WHAT YOU WILL DO: Look through the records below, and whenever a line contains "TOLAC", copy it.

RECORDS SHOWN:
====================

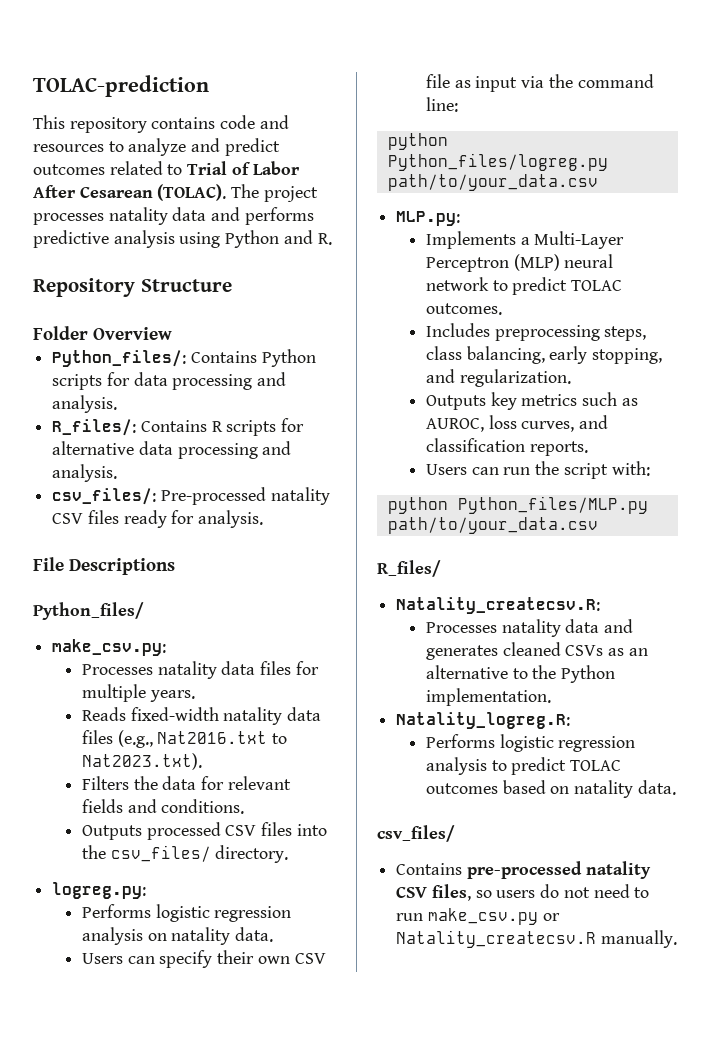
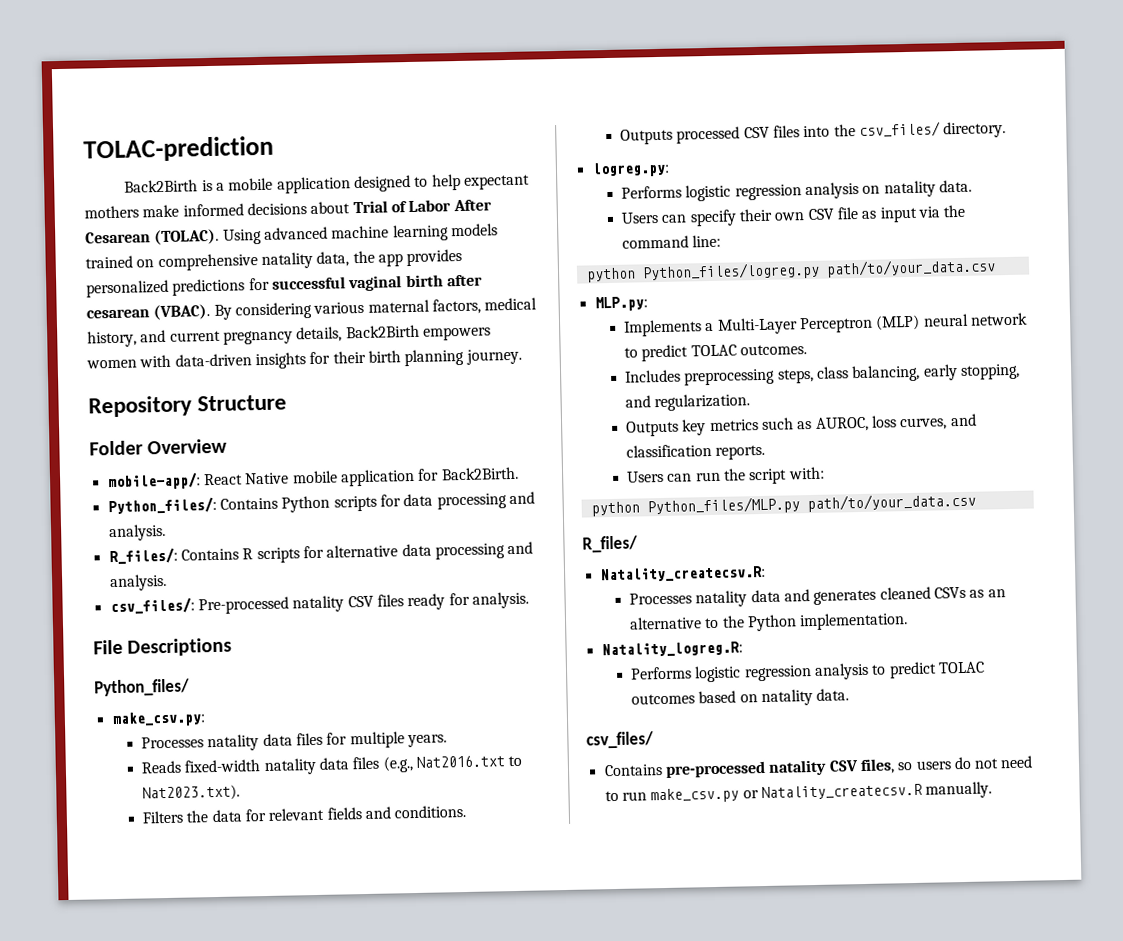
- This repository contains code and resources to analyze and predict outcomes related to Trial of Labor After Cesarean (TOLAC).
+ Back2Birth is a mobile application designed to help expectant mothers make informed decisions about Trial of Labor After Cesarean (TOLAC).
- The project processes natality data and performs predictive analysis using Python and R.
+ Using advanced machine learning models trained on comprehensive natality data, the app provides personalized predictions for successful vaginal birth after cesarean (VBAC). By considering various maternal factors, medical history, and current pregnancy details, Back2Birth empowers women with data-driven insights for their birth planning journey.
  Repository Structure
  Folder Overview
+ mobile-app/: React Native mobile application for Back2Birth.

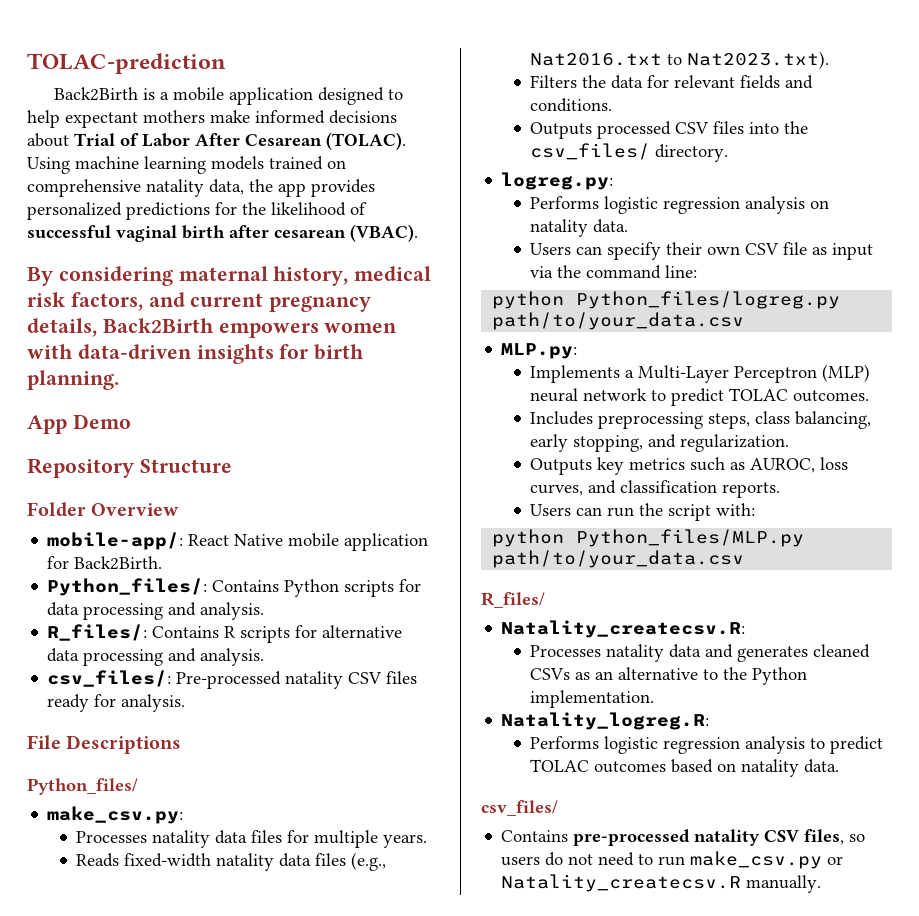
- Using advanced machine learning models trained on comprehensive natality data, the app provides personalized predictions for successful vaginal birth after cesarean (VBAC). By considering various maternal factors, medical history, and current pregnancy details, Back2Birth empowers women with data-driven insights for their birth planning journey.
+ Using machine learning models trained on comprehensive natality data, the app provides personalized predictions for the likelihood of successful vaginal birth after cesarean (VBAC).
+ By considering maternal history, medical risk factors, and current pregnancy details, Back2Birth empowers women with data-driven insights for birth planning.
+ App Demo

====================

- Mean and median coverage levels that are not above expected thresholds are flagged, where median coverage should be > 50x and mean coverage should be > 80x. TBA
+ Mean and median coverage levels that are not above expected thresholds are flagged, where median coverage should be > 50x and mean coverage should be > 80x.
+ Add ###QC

====================

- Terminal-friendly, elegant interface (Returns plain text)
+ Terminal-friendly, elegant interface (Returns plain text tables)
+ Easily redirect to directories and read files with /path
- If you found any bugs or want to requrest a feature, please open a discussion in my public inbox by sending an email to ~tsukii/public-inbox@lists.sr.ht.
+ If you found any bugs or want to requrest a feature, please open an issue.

====================

TASK RESULT:
- This repository contains code and resources to analyze and predict outcomes related to Trial of Labor After Cesarean (TOLAC).
+ Back2Birth is a mobile application designed to help expectant mothers make informed decisions about Trial of Labor After Cesarean (TOLAC).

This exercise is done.